Briefly, an ETF is a basket of securities that you can buy or sell – through a brokerage firm – on a stock exchange. ETFs are offered on virtually every conceivable asset class from traditional investments to so called alternative assets like commodities or currencies. In addition, innovative ETF structures allow investors to short markets; to gain leverage; and to avoid short-term capital gains taxes.

After a couple of false starts, ETFs began earnest in 1993 with the product commonly known by its ticker symbol, SPDRs, or “Spiders,” which became the highest volume ETF in history. There are now estimated to be over $1 trillion invested in ETFs and nearly 1000 ETF products traded on U.S. stock exchanges.

Types of ETFs

  • Market ETFs: Designed to track a particular index like the S&P 500 or NASDAQ.
  • Bond ETFs: Designed to provide exposure to virtually every type of bond available; U.S. Treasury, Corporate, Municipal, International, High Yield and several more.
  • Sector and Industry ETFs: Designed to provide exposure to a particular industry, such as oil, pharmaceuticals, or high technology.
  • Commodity ETFs: Designed to track the price of a commodity, such as gold, oil, or corn.
  • Style ETFs: Designed to track an investment style or market capitalization focus, such as large-cap value or small –cap growth.
  • Foreign Market ETFs: Designed to track non-U.S. markets, such as Japan’s Nikkei Index or Hong Kong’s Hang Seng index
  • Inverse ETFs: Designed to profit from a decline in the underlying market or index.
  • Actively Managed ETFs: While most ETFs are designed to track an index, actively managed ETFs are designed to outperform an index.
  • Exchange Traded Notes: Exchange Traded Notes are in essence debt securities backed by the creditworthiness of the issuing bank. They were created to provide access to illiquid markets and have the added benefit of generating virtually no short-term capital gains taxes.
  • Alternative Investment ETFs: Innovative structures, such as ETFs that allow investors to trade volatility or gain exposure to a particular investment strategy, such as currency carry or covered call writing.

Nuts and Bolts of ETFs

An ETF is bought and sold like a company stock during the day when the stock exchanges are open. Just like a stock, an ETF has a ticker symbol and intraday price data can be easily obtained during the course of the trading day.

Unlike a company stock, the number of shares outstanding of an ETF can change daily because of the continuous creation on new shares and the redemption of existing shares. The ability of an ETF to issue and redeem shares on an ongoing basis keeps the market price of ETFs in line with their underlying securities.
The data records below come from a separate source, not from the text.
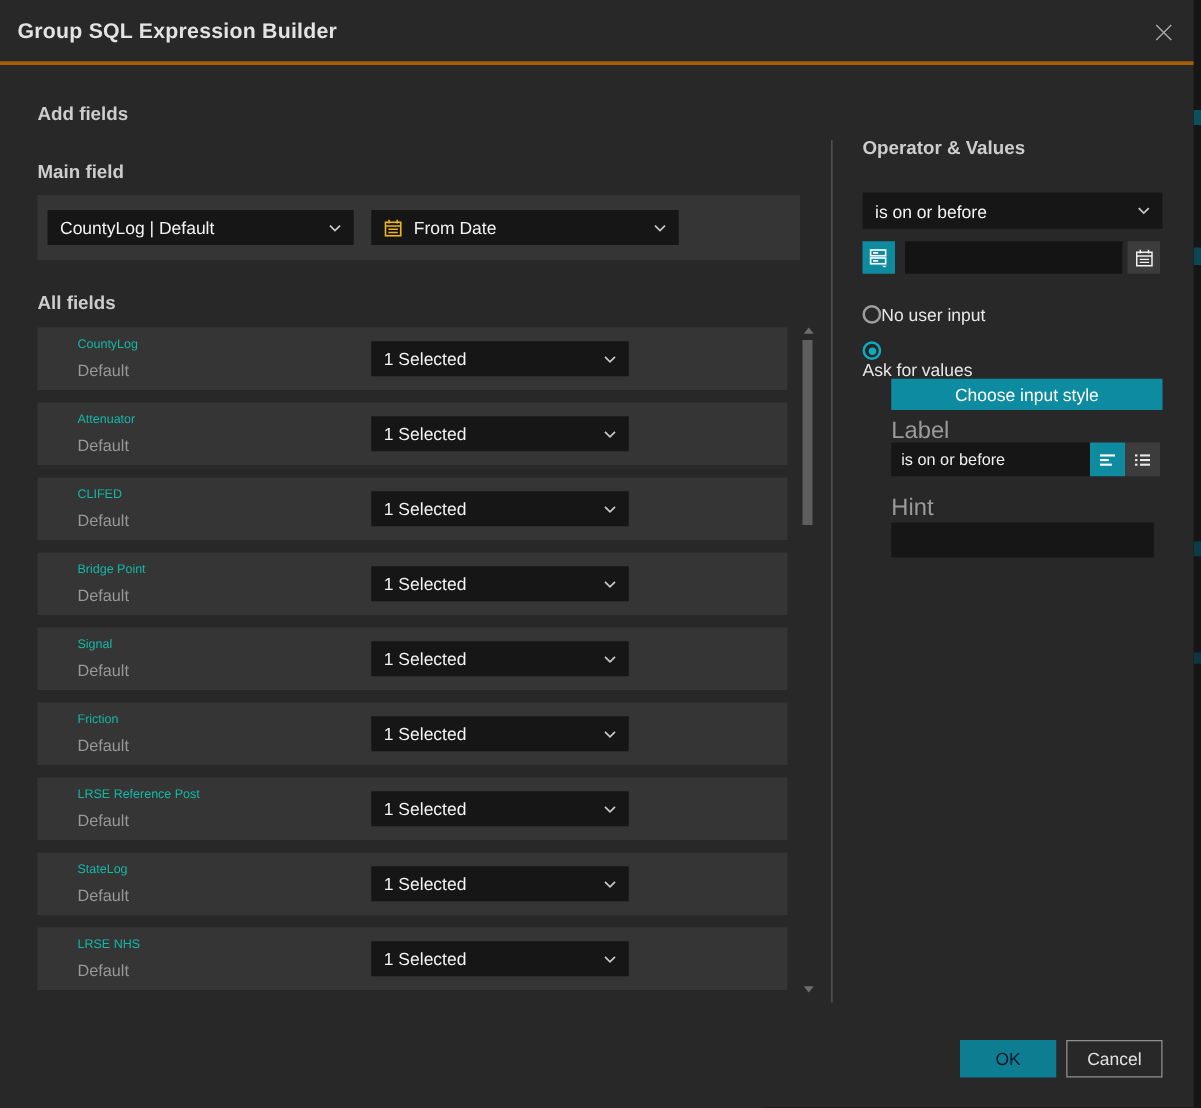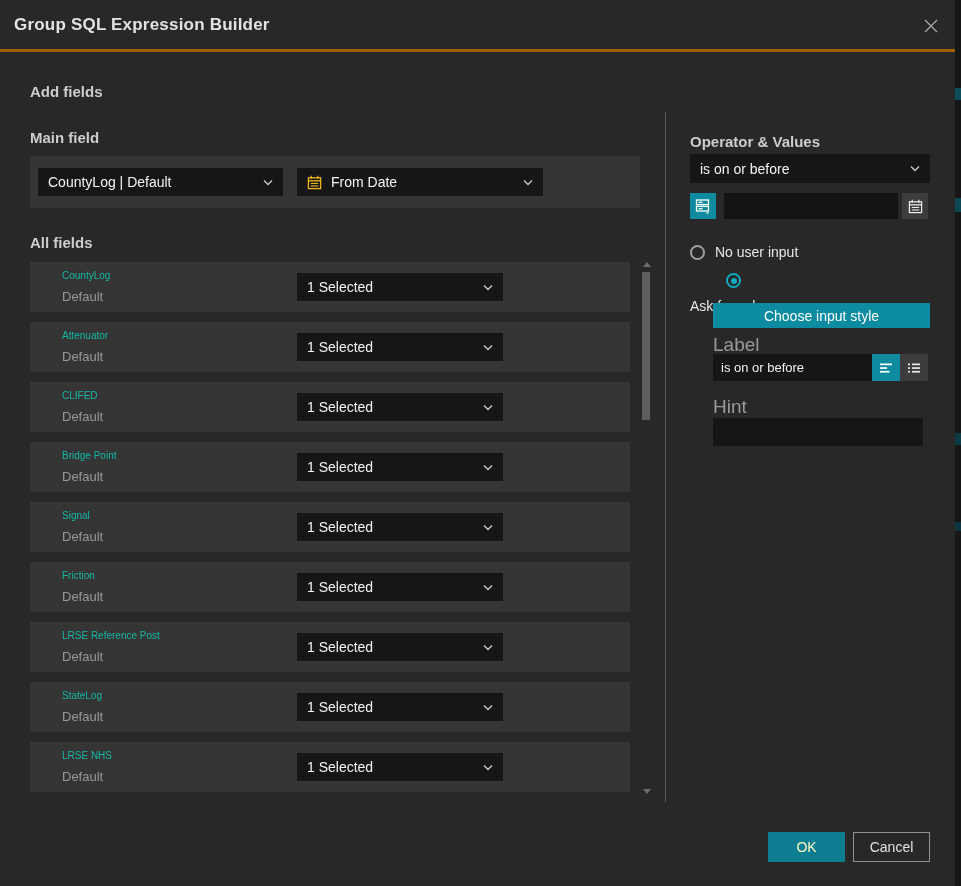"Operator & Values" h3.sec-h { top: 133px -> 110px }
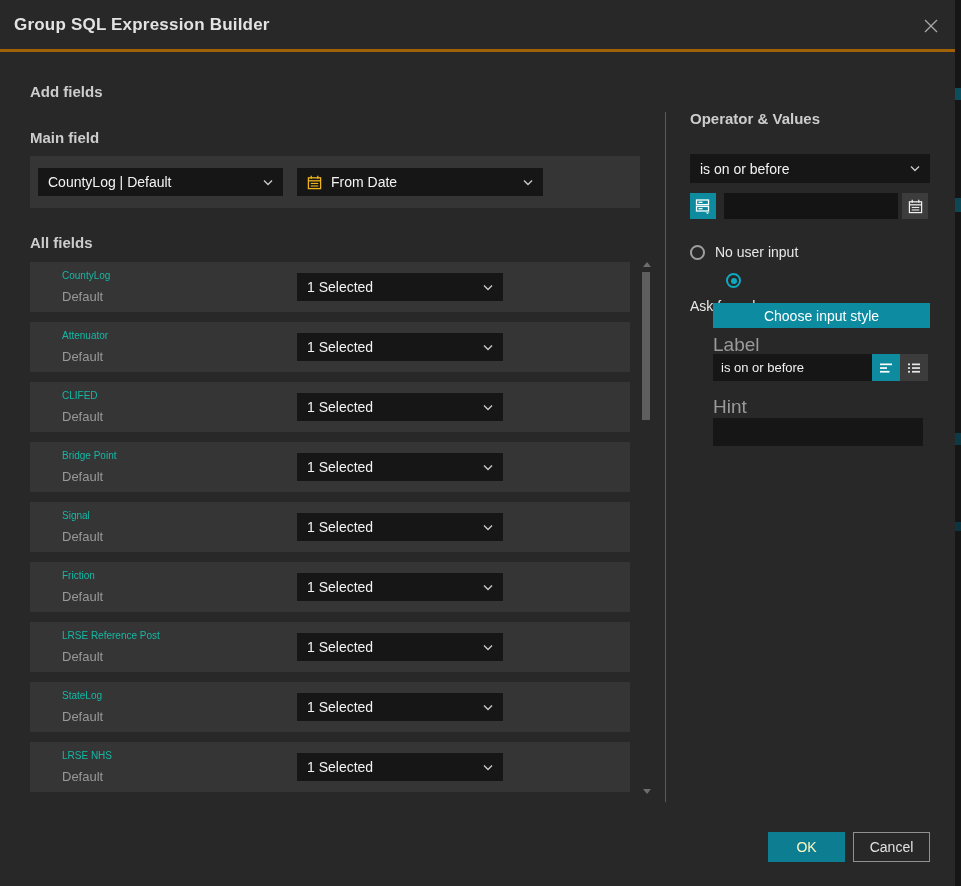"No user input" .radio-row { align-items: center -> flex-start; gap: 10px -> none }
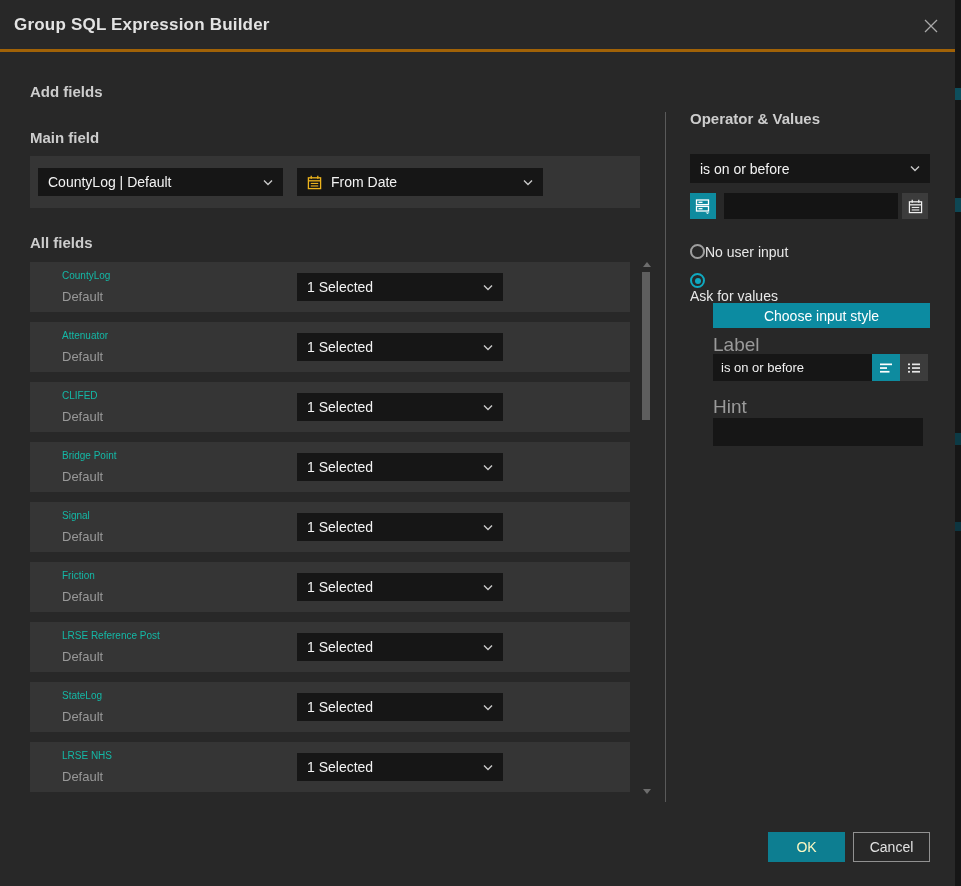"OK" .btn-ok { color: #fef9c3 -> #0f172a }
Although designed for individual investors, institutional investors play a key role in maintaining the liquidity and tracking integrity of the ETF through the purchase and sale of creation units, which are large blocks of ETF shares that can be exchanged for baskets of the underlying securities. When the price of the ETF deviates from the underlying asset value, institutions utilize the arbitrage mechanism afforded by creation units to bring the ETF price back into line with the underlying asset value.

Advantages of ETFs

The appeal of ETFs to individual investors is:

  • Buy and sell any time of the day: Mutual funds, in contrast, settle after the market close.
  • Lower fees: There is no sales load, however, brokerage commissions do apply
  • More tax efficient: Investors have better control over when they pay capital gains tax
  • Trading transactions: Because they are traded like stocks, investors can place a variety of types of orders (limit orders, stop-loss order, buy on margin) which are not possible with mutual funds.

Disadvantages of ETFs

While superior in many respects, ETFs do have drawbacks, including:

  • Trading costs: If you invest small amounts frequently, there may be lower-cost alternatives investing directly with a fund company in a no-load fund.
  • Illiquidity: Some thinly traded ETFs have wide bid/ask spreads, which means you’ll be buying at the high price of the spread and selling at the low price of the spread
  • Tracking error: While ETFs generally track their underlying index fairly well, technical issues can create discrepancies.
  • Settlement dates: ETF sales are not settled for three days following a transaction. That means as the seller, your funds from an ETF sale are not technically available to re-invest for three days.

Investing Strategies

Once you have determined your investment goals, ETFs can be utilized to gain exposure to virtually any market in the world or any industry sector. You can invest your assets in a conventional fashion using stock index and bond ETFs, and adjust the allocation in accordance with changes in your risk tolerance and goals. You can add alternative assets, such as gold, commodities, or emerging stock markets. You can move in and out of markets quickly, hoping to catch shorter term swings, much like a hedge fund. The point is ETFs give you the flexibility to be any kind of investor that you want to be.

What the Future Holds

Innovation has been the hallmark of the ETF industry since its beginnings less than 20 years ago. Undoubtedly, there will be new and more unusual ETFs introduced in the years to come. While innovation is a net positive for investors, it’s important to realize that not all ETFs are created equal. You should investigate carefully before investing in any ETF, carefully considering all factors to ensure that the ETF you choose is the best vehicle to achieve your investment goals.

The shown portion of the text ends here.